#### Dataset content ####

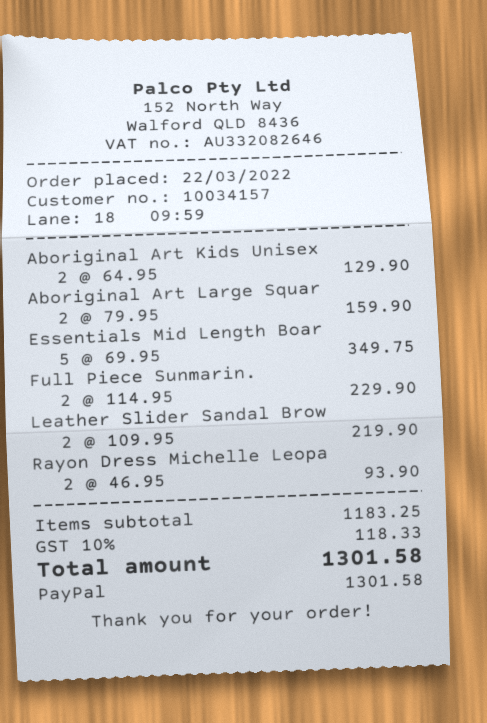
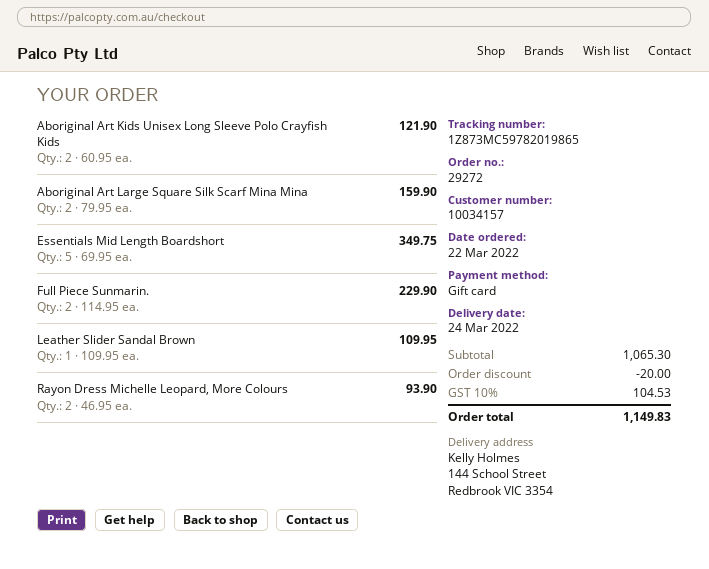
payment method: PayPal -> gift card
Aboriginal Art Kids Unisex: 2 x 64.95 = 129.90 -> 2 x 60.95 = 121.90
Leather Slider Sandal Brow: 2 x 109.95 = 219.90 -> 1 x 109.95 = 109.95
subtotal: 1183.25 -> 1065.30
discount: none -> 20.00
tax: 10% = 118.33 -> 10% = 104.53
total: 1301.58 -> 1149.83

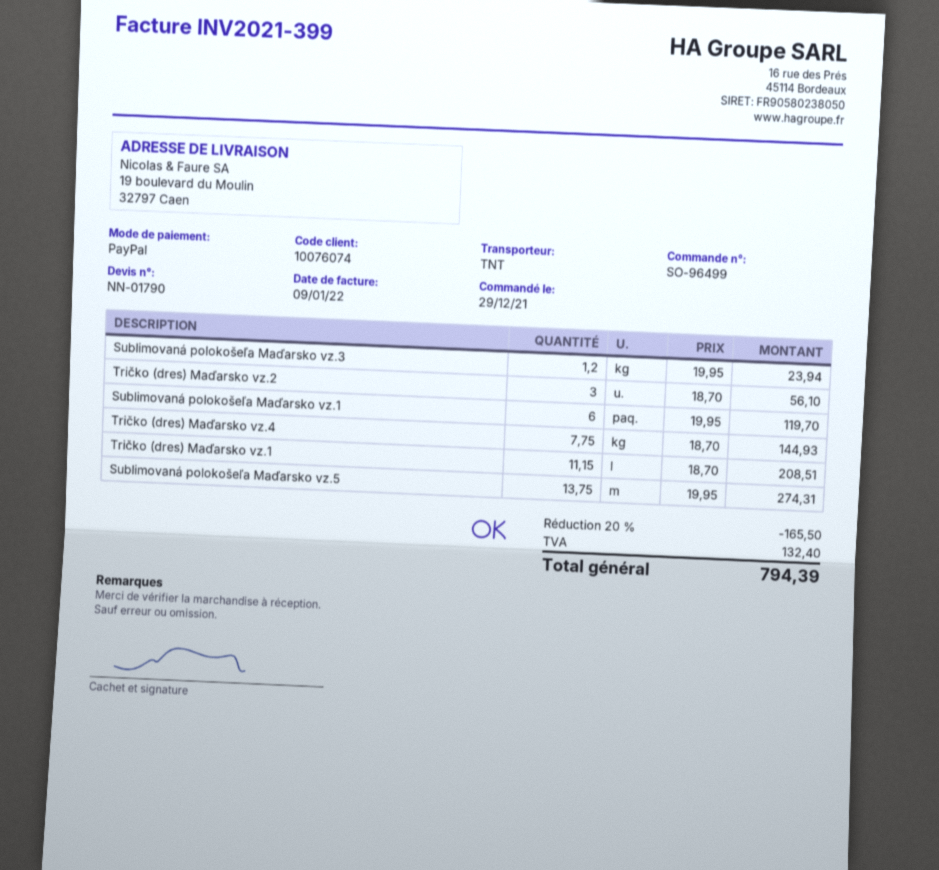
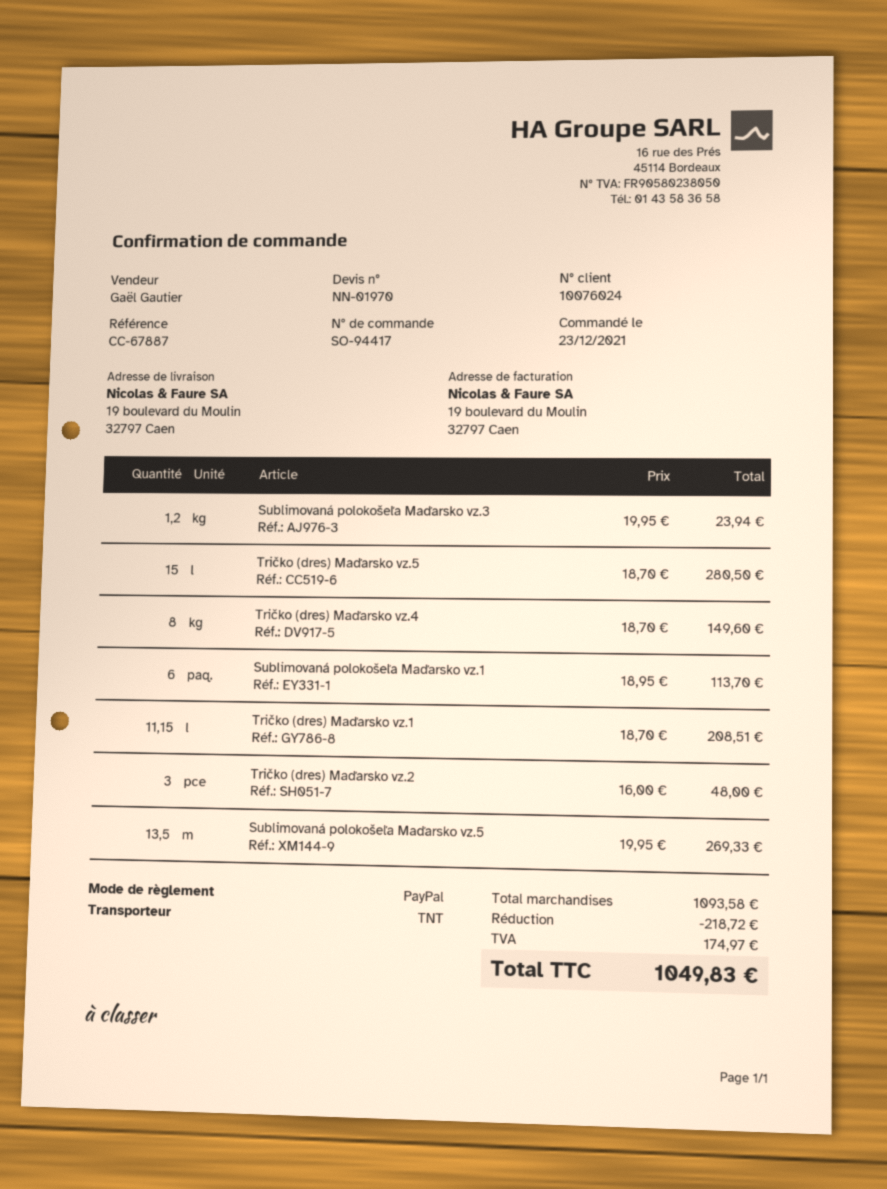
quote number: NN-01790 -> NN-01970
order number: SO-96499 -> SO-94417
order date: 2021-12-29 -> 2021-12-23
customer number: 10076074 -> 10076024
Tričko (dres) Maďarsko vz.2: 3 x 18.70 = 56.10 -> 3 x 16.00 = 48.00
Sublimovaná polokošeľa Maďarsko vz.1: 6 x 19.95 = 119.70 -> 6 x 18.95 = 113.70
Tričko (dres) Maďarsko vz.4: 7.75 x 18.70 = 144.93 -> 8 x 18.70 = 149.60
Sublimovaná polokošeľa Maďarsko vz.5: 13.75 x 19.95 = 274.31 -> 13.5 x 19.95 = 269.33
Tričko (dres) Maďarsko vz.5: none -> 15 x 18.70 = 280.50
discount: 165.50 -> 218.72
tax: 132.40 -> 174.97
total: 794.39 -> 1049.83

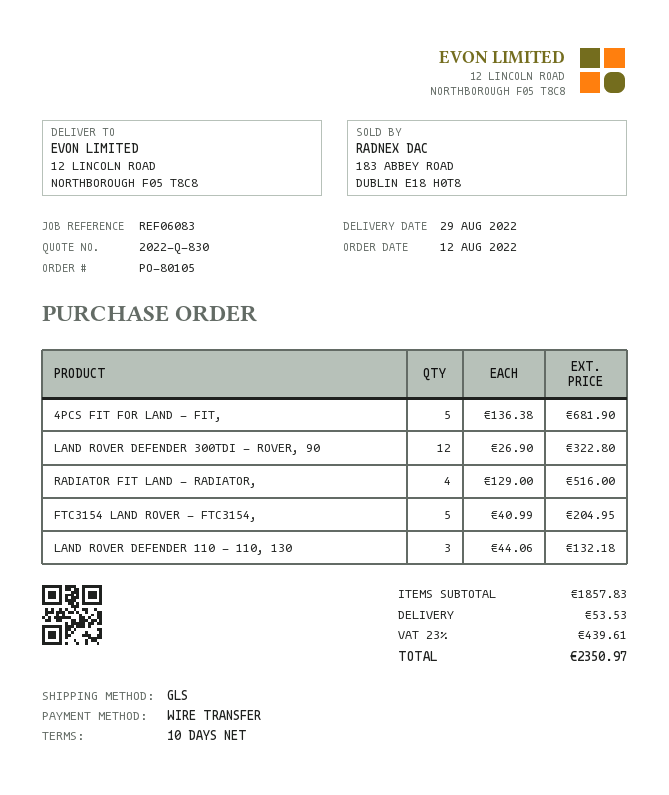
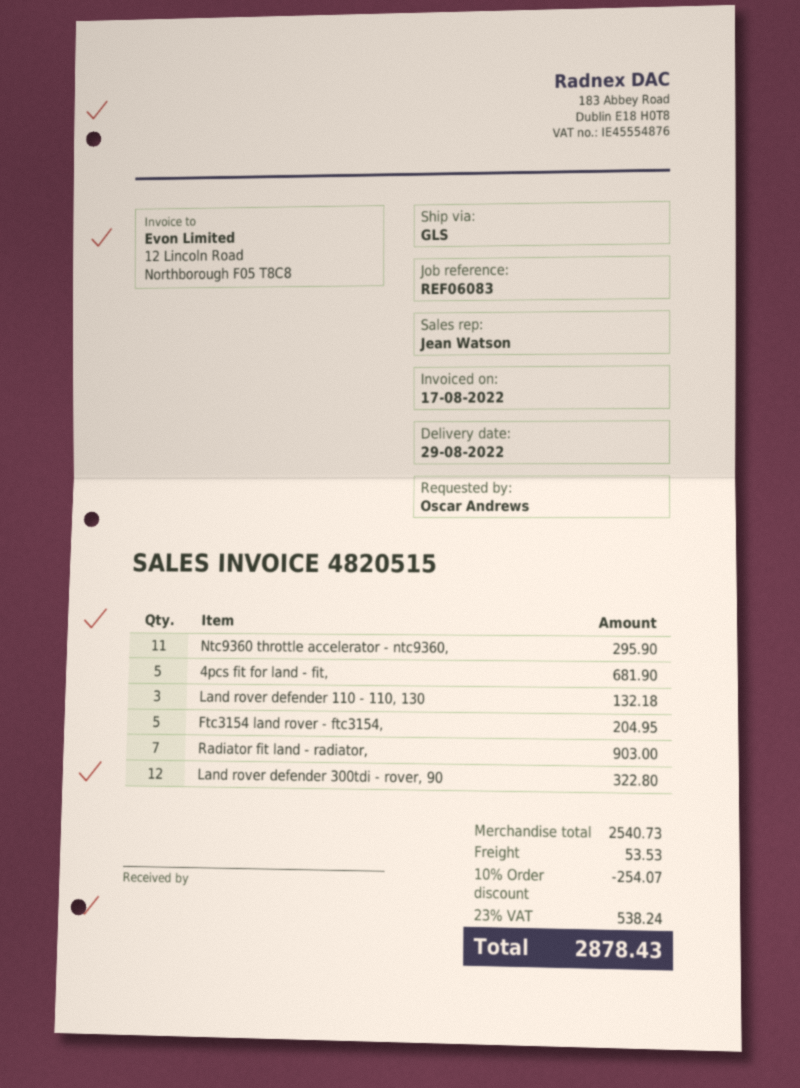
RADIATOR FIT LAND - RADIATOR,: 4 for 516.00 -> 7 for 903.00
Ntc9360 throttle accelerator - ntc9360,: none -> 11 for 295.90
subtotal: 1857.83 -> 2540.73
discount: none -> 10% = 254.07
tax: 23% = 439.61 -> 23% = 538.24
total: 2350.97 -> 2878.43

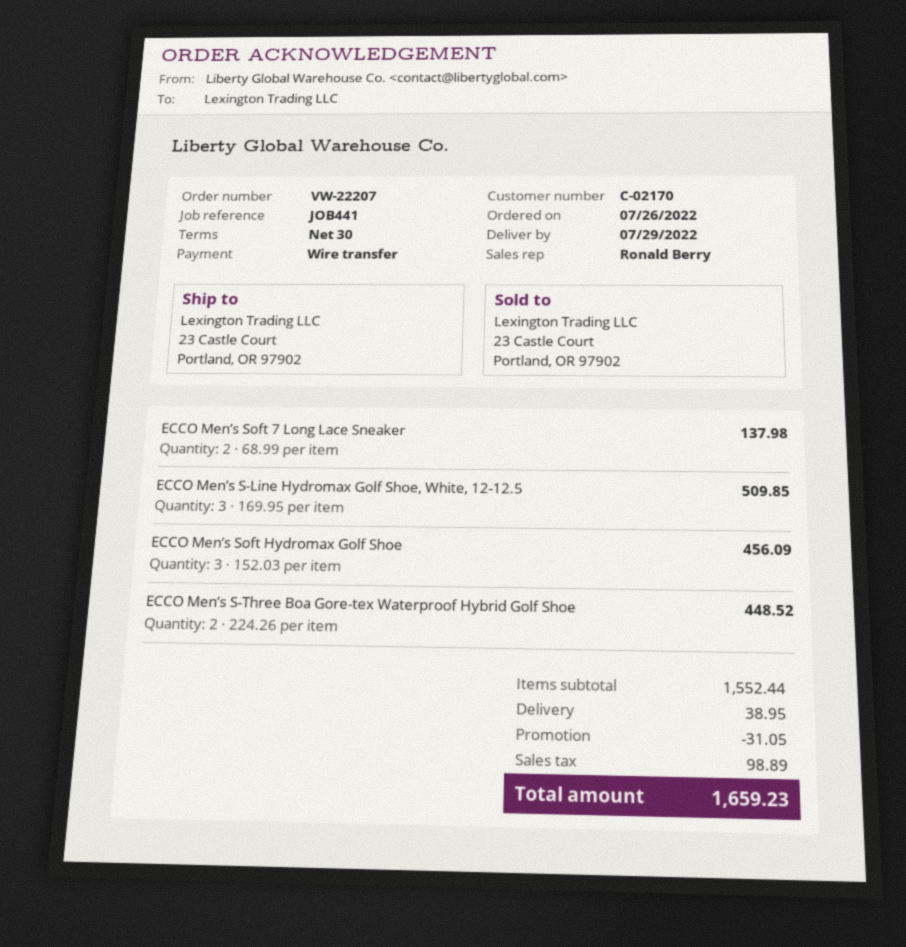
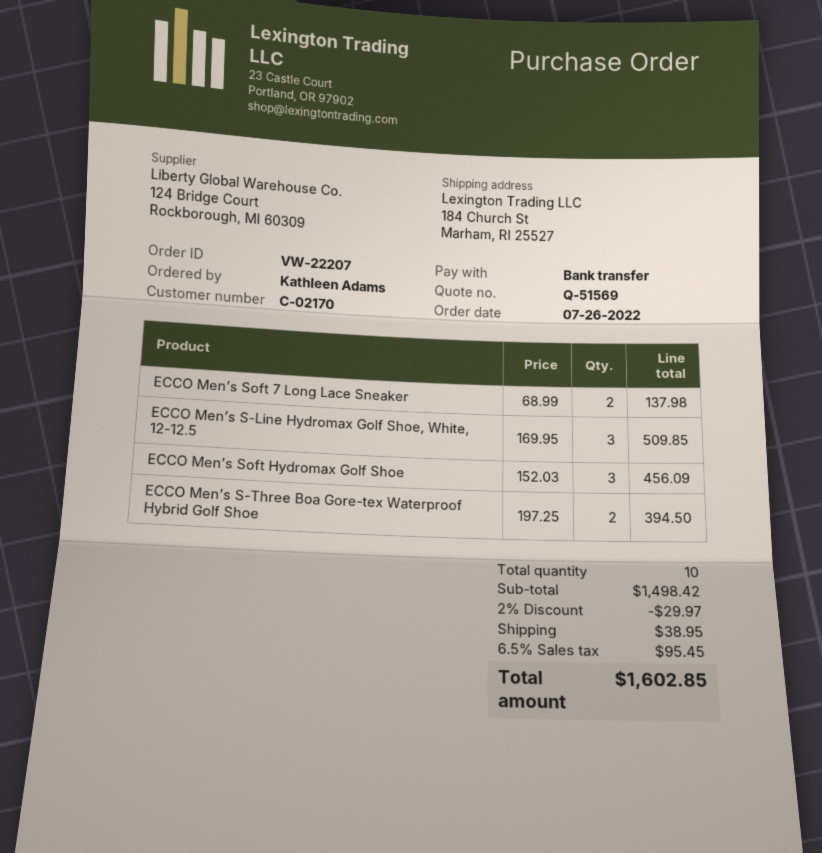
ship to: 23 Castle Court, Portland, OR 97902 -> 184 Church St, Marham, RI 25527
ECCO Men’s S-Three Boa Gore-tex Waterproof Hybrid Golf Shoe: 2 x 224.26 = 448.52 -> 2 x 197.25 = 394.50
subtotal: 1552.44 -> 1498.42
discount: 31.05 -> 29.97
tax: 98.89 -> 95.45
total: 1659.23 -> 1602.85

####

→ **About this task**:
Write out a verbatim copy of the lines from the line that contains "total: 794.39 -> 1049.83" through the end of the entries above; pictures are not copied.

→ **Answer for this exercise**:
total: 794.39 -> 1049.83

RADIATOR FIT LAND - RADIATOR,: 4 for 516.00 -> 7 for 903.00
Ntc9360 throttle accelerator - ntc9360,: none -> 11 for 295.90
subtotal: 1857.83 -> 2540.73
discount: none -> 10% = 254.07
tax: 23% = 439.61 -> 23% = 538.24
total: 2350.97 -> 2878.43

ship to: 23 Castle Court, Portland, OR 97902 -> 184 Church St, Marham, RI 25527
ECCO Men’s S-Three Boa Gore-tex Waterproof Hybrid Golf Shoe: 2 x 224.26 = 448.52 -> 2 x 197.25 = 394.50
subtotal: 1552.44 -> 1498.42
discount: 31.05 -> 29.97
tax: 98.89 -> 95.45
total: 1659.23 -> 1602.85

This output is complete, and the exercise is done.